## WHAT IS REQUIRED
Going through the lines below, tally those that include "fixed", and give only the number.

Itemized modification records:
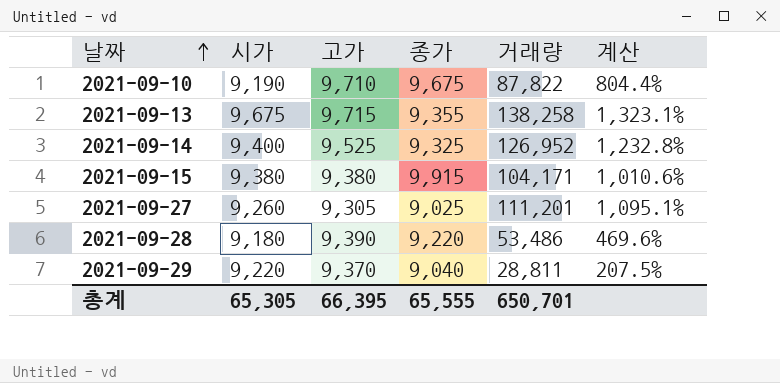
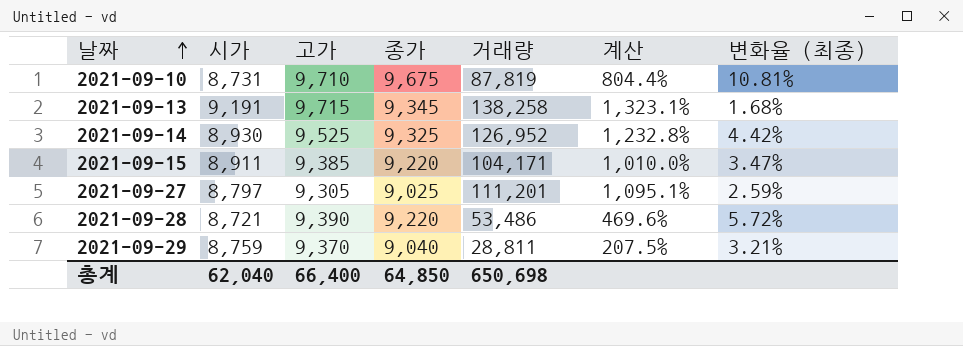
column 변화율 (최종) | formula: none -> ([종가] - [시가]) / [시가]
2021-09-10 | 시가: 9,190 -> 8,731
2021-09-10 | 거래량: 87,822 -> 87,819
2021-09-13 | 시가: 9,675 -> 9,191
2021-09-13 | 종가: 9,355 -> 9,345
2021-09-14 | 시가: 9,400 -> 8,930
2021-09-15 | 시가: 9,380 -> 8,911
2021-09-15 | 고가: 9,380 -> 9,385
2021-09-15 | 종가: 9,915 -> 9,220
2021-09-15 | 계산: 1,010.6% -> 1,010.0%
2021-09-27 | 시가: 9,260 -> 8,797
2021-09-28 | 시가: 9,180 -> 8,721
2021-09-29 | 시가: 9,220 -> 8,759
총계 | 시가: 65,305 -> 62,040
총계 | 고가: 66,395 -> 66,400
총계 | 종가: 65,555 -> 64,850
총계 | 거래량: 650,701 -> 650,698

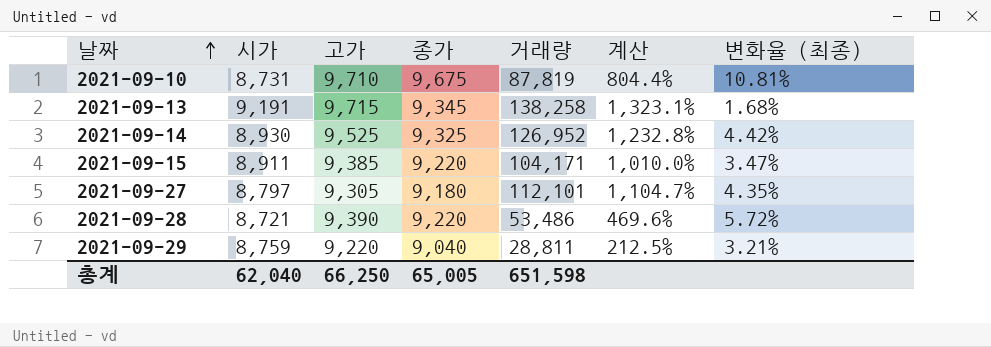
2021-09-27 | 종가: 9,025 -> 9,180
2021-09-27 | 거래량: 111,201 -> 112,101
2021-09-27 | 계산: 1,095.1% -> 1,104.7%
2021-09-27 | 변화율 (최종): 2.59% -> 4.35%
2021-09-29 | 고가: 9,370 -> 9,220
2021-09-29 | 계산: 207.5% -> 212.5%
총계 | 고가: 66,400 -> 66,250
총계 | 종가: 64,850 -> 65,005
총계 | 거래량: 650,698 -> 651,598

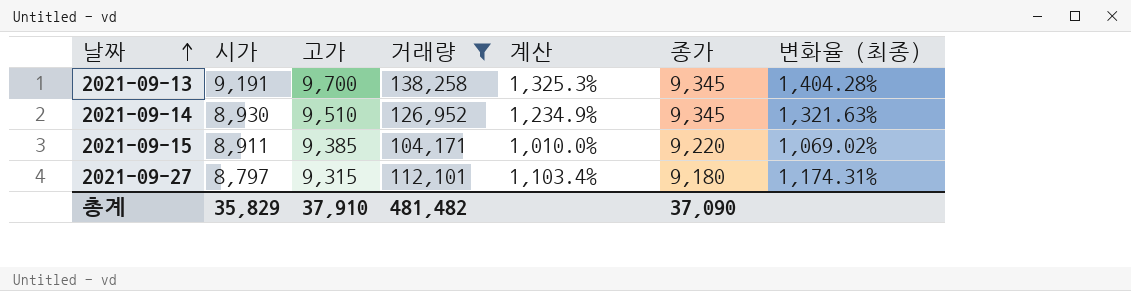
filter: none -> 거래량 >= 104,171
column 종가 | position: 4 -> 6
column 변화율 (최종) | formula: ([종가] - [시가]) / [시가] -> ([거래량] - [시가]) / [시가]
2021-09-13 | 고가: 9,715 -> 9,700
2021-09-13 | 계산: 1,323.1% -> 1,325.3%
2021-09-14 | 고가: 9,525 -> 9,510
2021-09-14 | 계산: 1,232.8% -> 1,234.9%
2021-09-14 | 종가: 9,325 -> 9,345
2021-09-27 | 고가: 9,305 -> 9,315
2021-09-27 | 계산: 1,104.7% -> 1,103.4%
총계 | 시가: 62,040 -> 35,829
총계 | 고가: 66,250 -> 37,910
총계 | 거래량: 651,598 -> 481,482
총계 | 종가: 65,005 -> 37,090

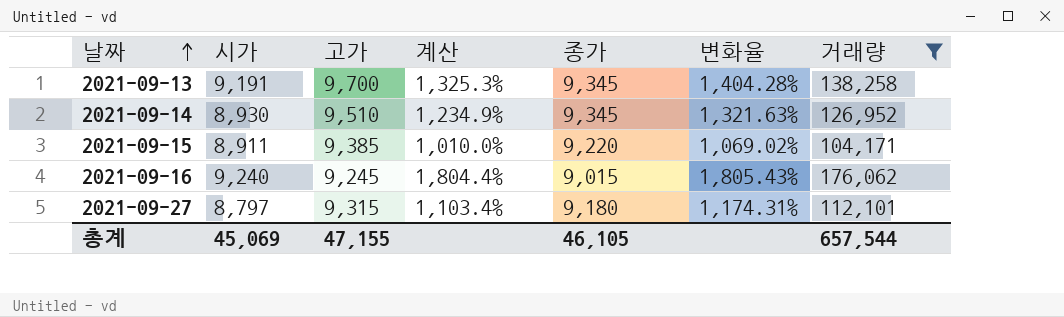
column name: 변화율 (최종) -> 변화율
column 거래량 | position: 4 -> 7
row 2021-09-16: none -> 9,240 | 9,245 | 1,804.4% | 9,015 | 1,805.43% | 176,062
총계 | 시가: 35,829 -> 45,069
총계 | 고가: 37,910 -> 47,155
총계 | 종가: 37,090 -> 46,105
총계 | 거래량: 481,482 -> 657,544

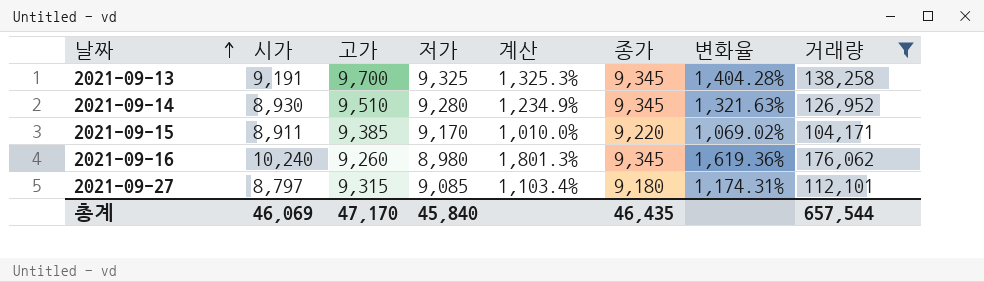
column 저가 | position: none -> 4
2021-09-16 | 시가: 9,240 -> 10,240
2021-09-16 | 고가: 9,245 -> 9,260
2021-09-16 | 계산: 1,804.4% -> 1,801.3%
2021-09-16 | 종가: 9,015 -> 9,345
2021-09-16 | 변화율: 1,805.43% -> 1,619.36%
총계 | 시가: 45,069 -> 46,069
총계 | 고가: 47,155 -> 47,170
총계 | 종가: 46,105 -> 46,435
--
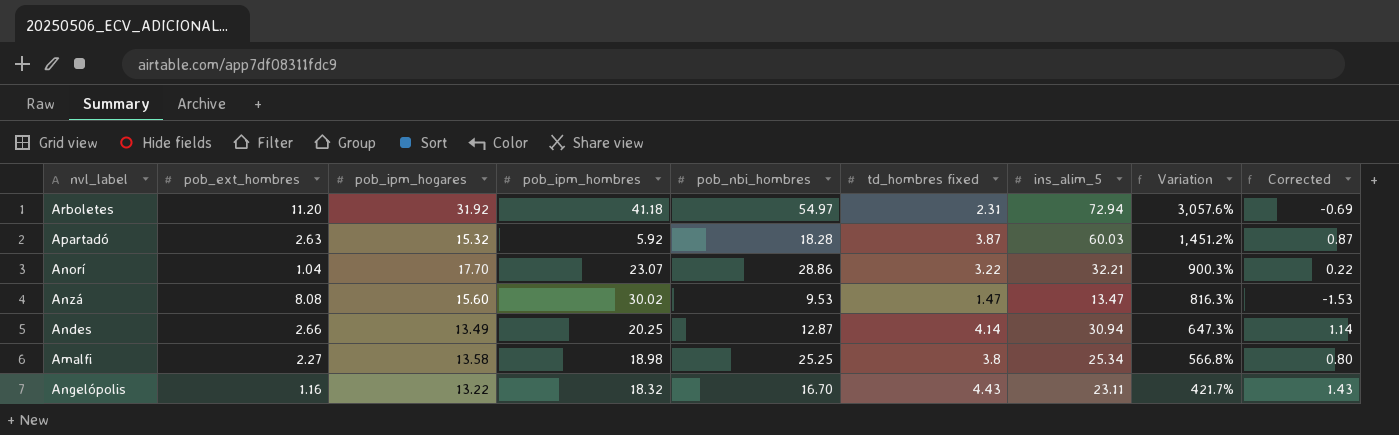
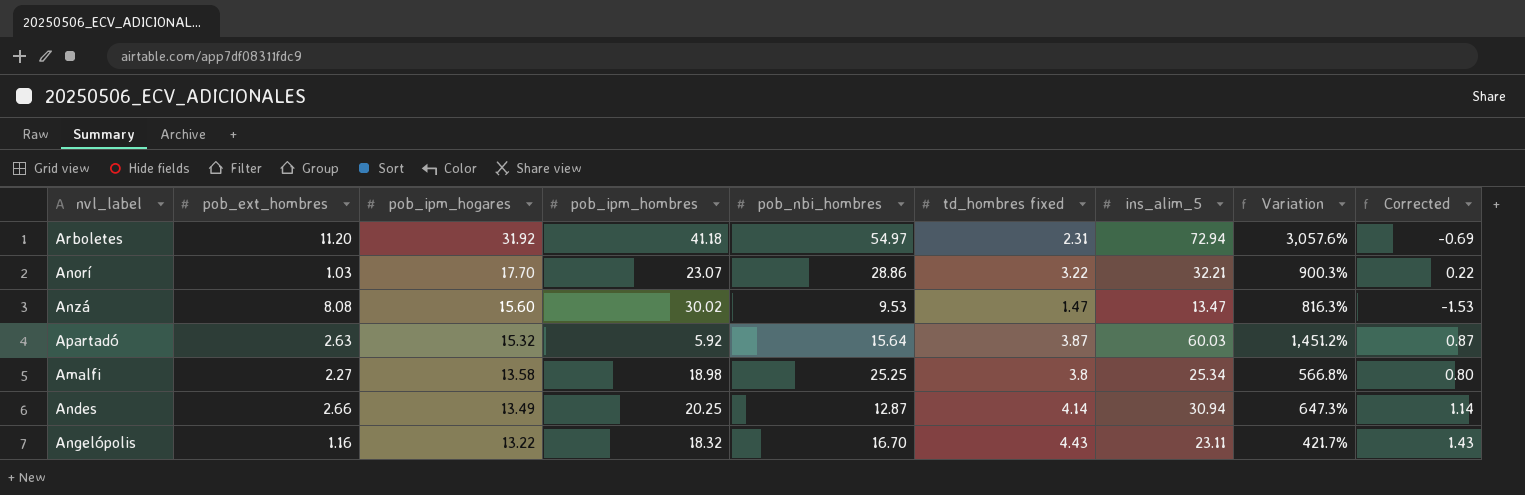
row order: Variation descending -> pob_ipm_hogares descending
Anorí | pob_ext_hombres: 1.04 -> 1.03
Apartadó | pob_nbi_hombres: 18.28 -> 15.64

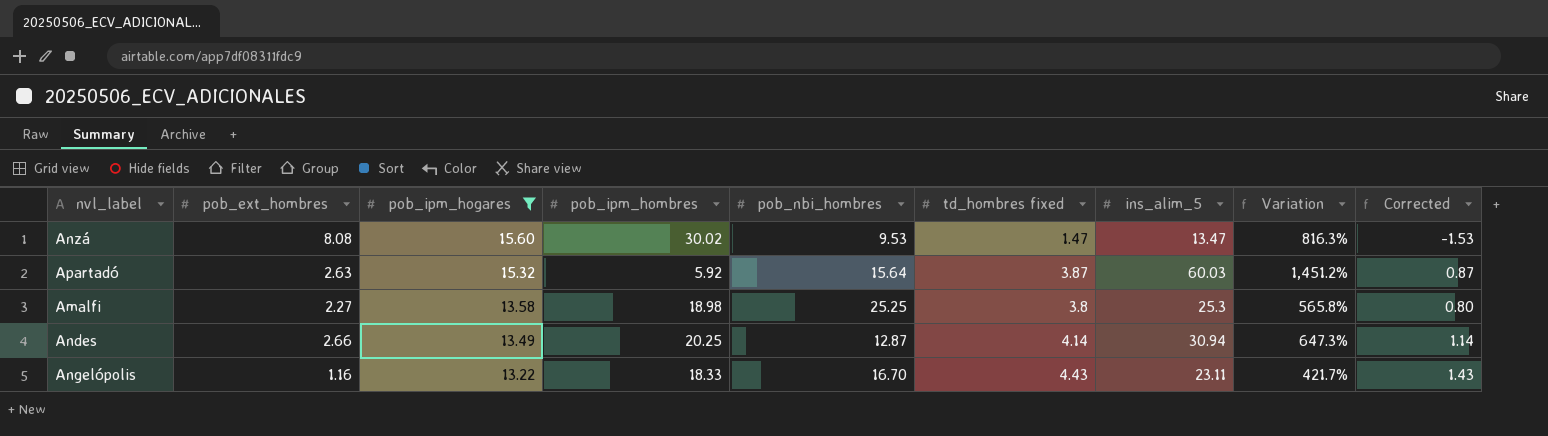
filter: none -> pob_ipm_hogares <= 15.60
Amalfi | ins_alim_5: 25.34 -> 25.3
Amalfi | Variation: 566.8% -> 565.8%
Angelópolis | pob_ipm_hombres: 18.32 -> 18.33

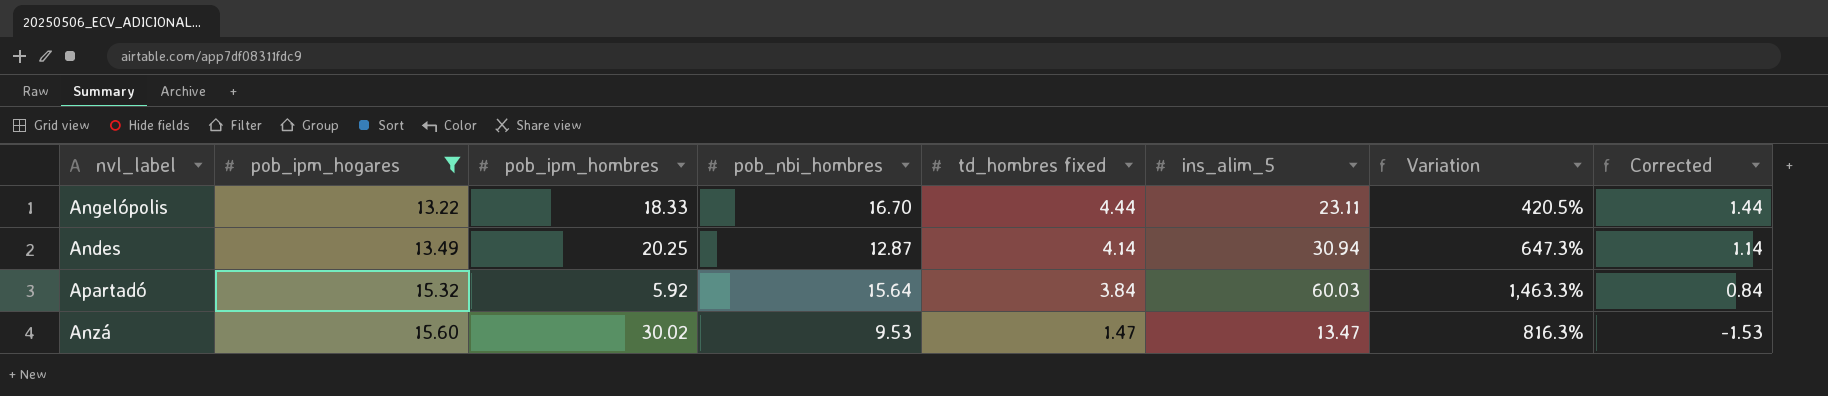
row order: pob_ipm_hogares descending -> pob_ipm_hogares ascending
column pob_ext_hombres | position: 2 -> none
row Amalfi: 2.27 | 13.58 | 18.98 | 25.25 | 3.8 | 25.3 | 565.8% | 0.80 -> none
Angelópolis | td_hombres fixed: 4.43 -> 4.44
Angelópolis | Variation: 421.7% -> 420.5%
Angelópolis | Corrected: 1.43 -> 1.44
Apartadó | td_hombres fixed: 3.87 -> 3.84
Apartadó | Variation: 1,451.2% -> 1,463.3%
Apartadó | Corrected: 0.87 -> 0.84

## RESULT FOR THIS TASK
2